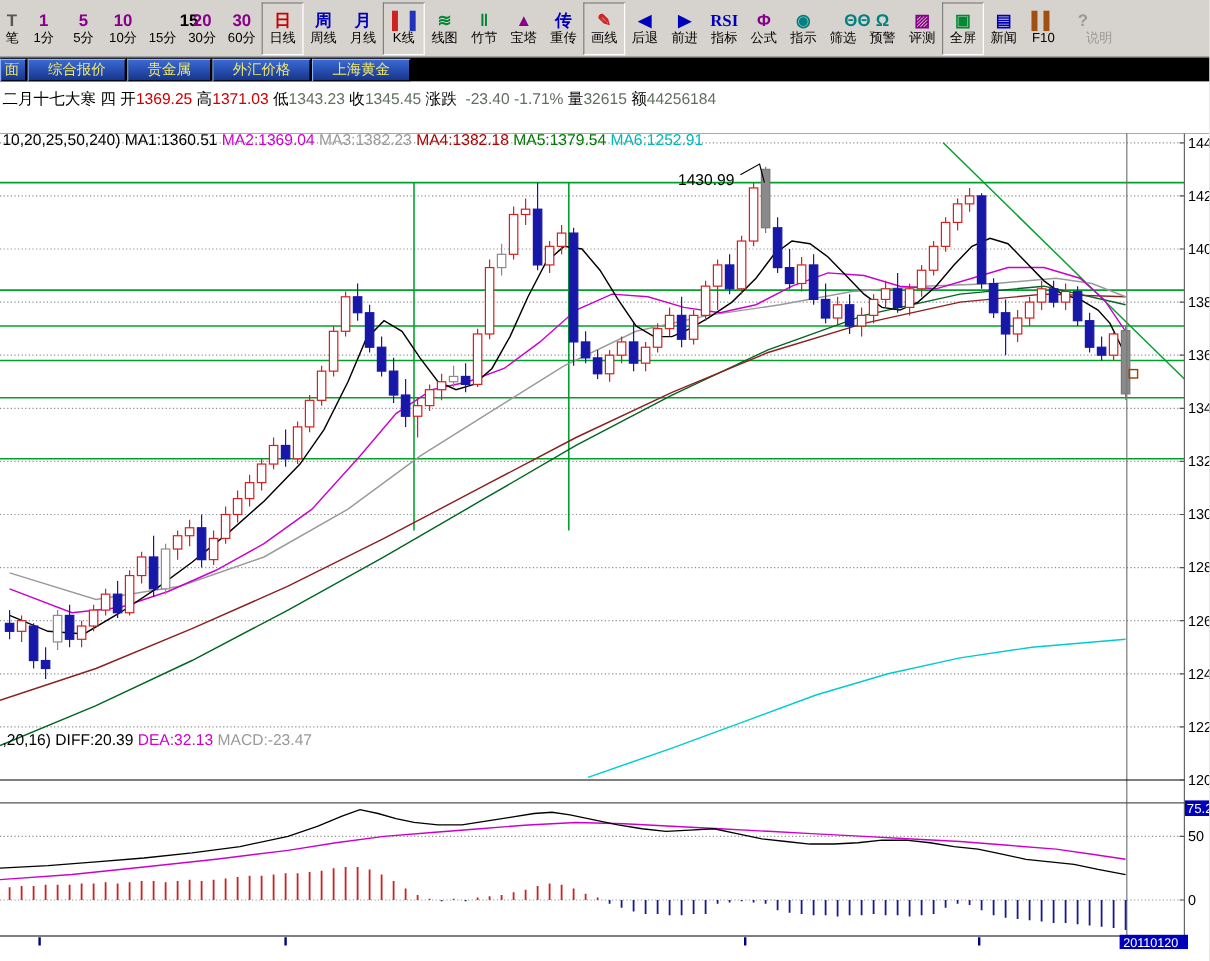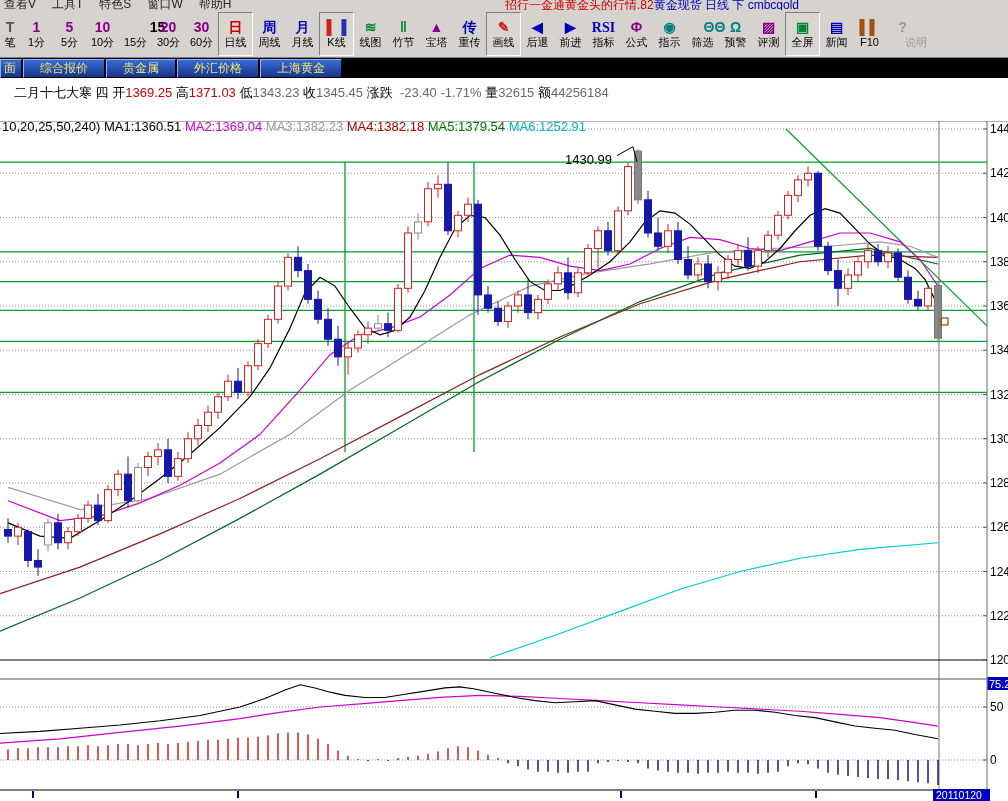"查看V 工具T 特色S 窗口W 帮助H" div { html: <div> <div><span>查看V</span><span>工具T</span><span>特色S</span><span>窗口W</span><span>帮助H</span></div> <div><span>招行一金通黄金头的行情.82</span><span>黄金现货 日线 下 cmbcgold</span></div> </div> -> none }
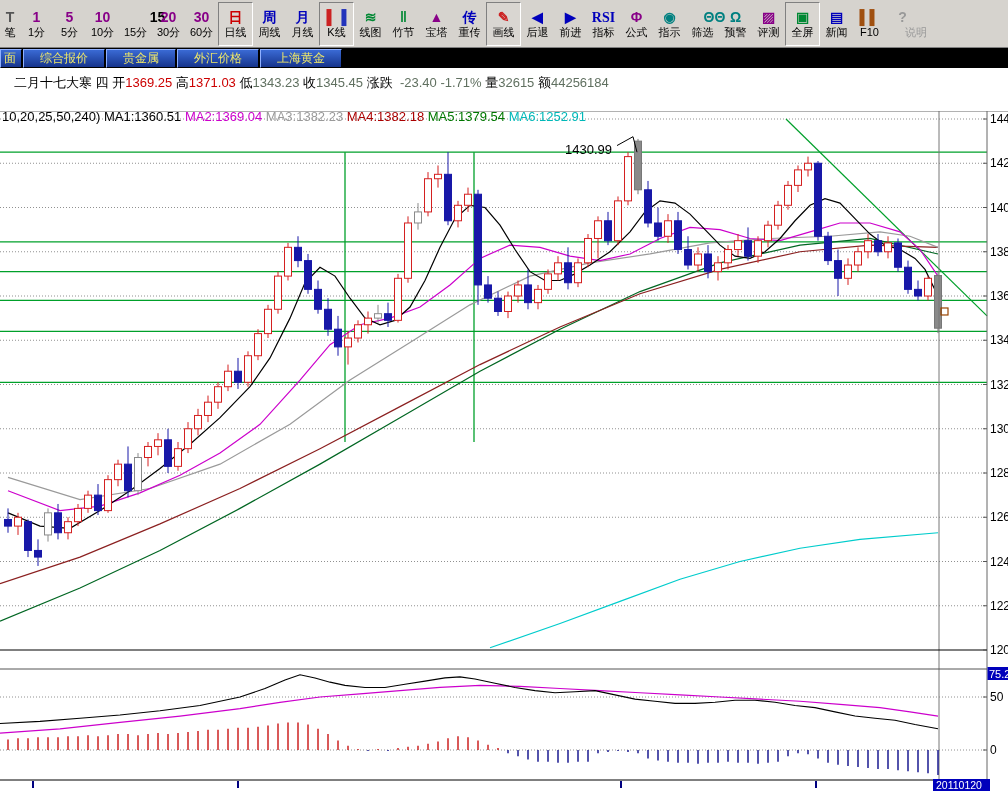"二月十七大寒 四 开1369.25 高1371.03 低1343.23" #qline1 { margin-left: 12px -> none }
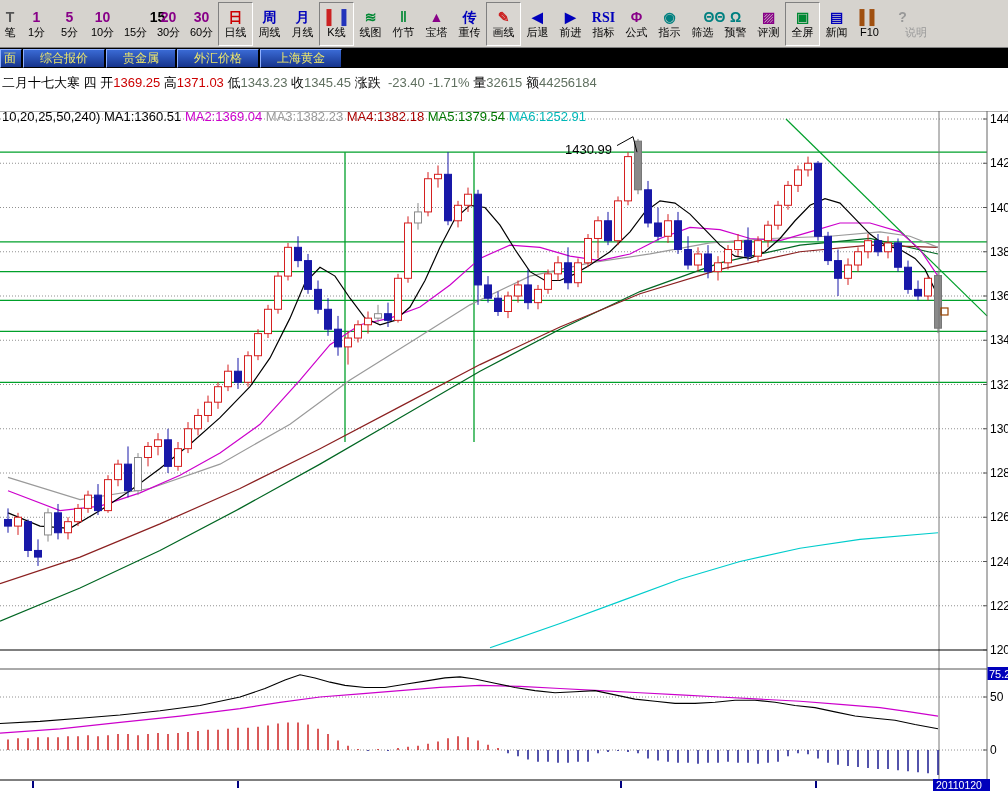",20,16) DIFF:20.39 DEA:32.13 MACD:-23.47" div.qline { html: none -> <div><span>,20,16) </span><span>DIFF:20.39 </span><span>DEA:32.13 </span><span>MACD:-23.47</span></div> }
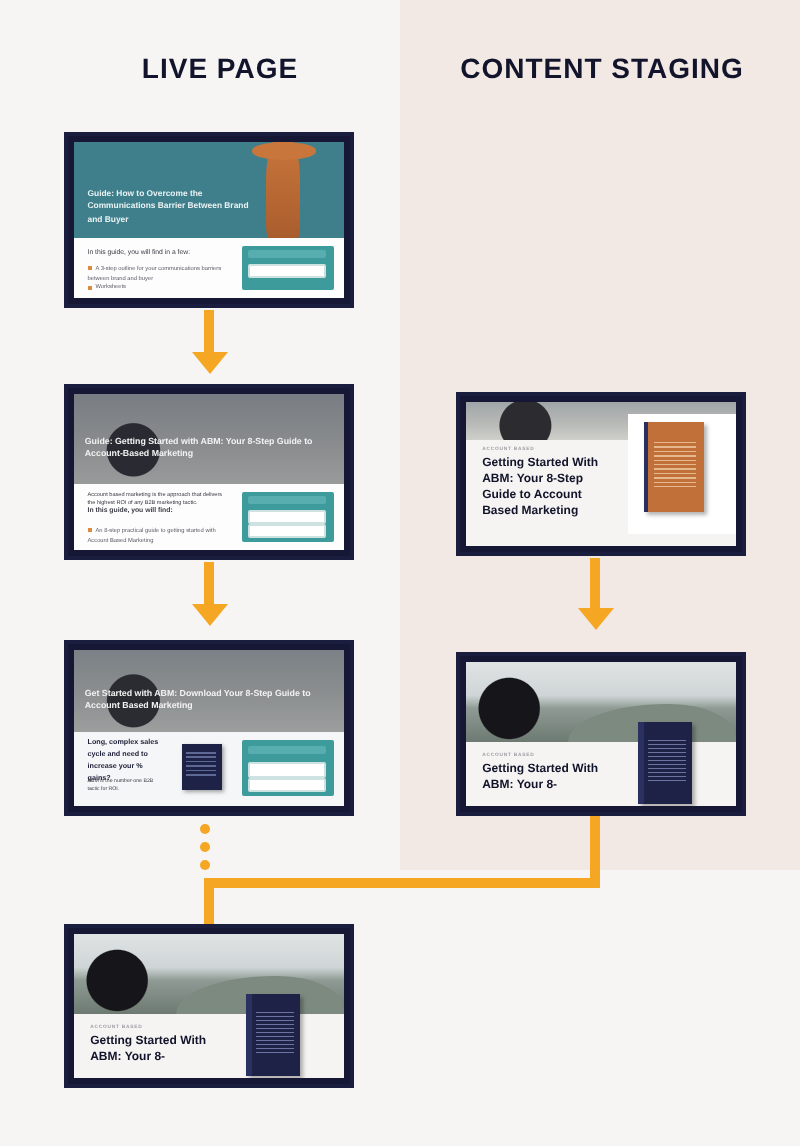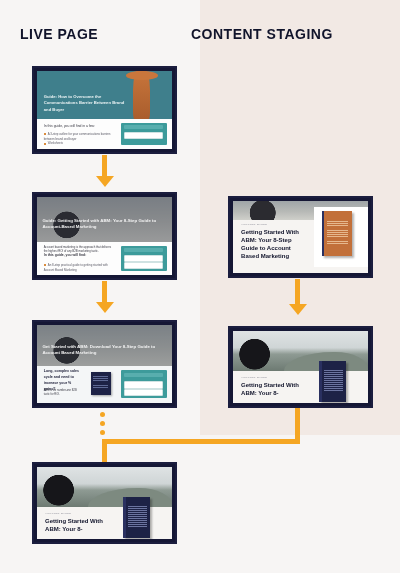"LIVE PAGE" .col-head { text-align: none -> center }
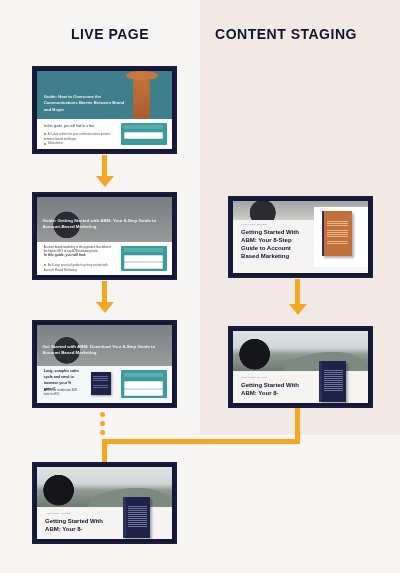"CONTENT STAGING" #head-stage { left: 191px -> 206px }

= = =

→ How to complete this task
Print the records above again exactly. Leave out the images.

→ Answer to the exercise
"查看V 工具T 特色S 窗口W 帮助H" div { html: <div> <div><span>查看V</span><span>工具T</span><span>特色S</span><span>窗口W</span><span>帮助H</span></div> <div><span>招行一金通黄金头的行情.82</span><span>黄金现货 日线 下 cmbcgold</span></div> </div> -> none }
"二月十七大寒 四 开1369.25 高1371.03 低1343.23" #qline1 { margin-left: 12px -> none }
",20,16) DIFF:20.39 DEA:32.13 MACD:-23.47" div.qline { html: none -> <div><span>,20,16) </span><span>DIFF:20.39 </span><span>DEA:32.13 </span><span>MACD:-23.47</span></div> }
"LIVE PAGE" .col-head { text-align: none -> center }
"CONTENT STAGING" #head-stage { left: 191px -> 206px }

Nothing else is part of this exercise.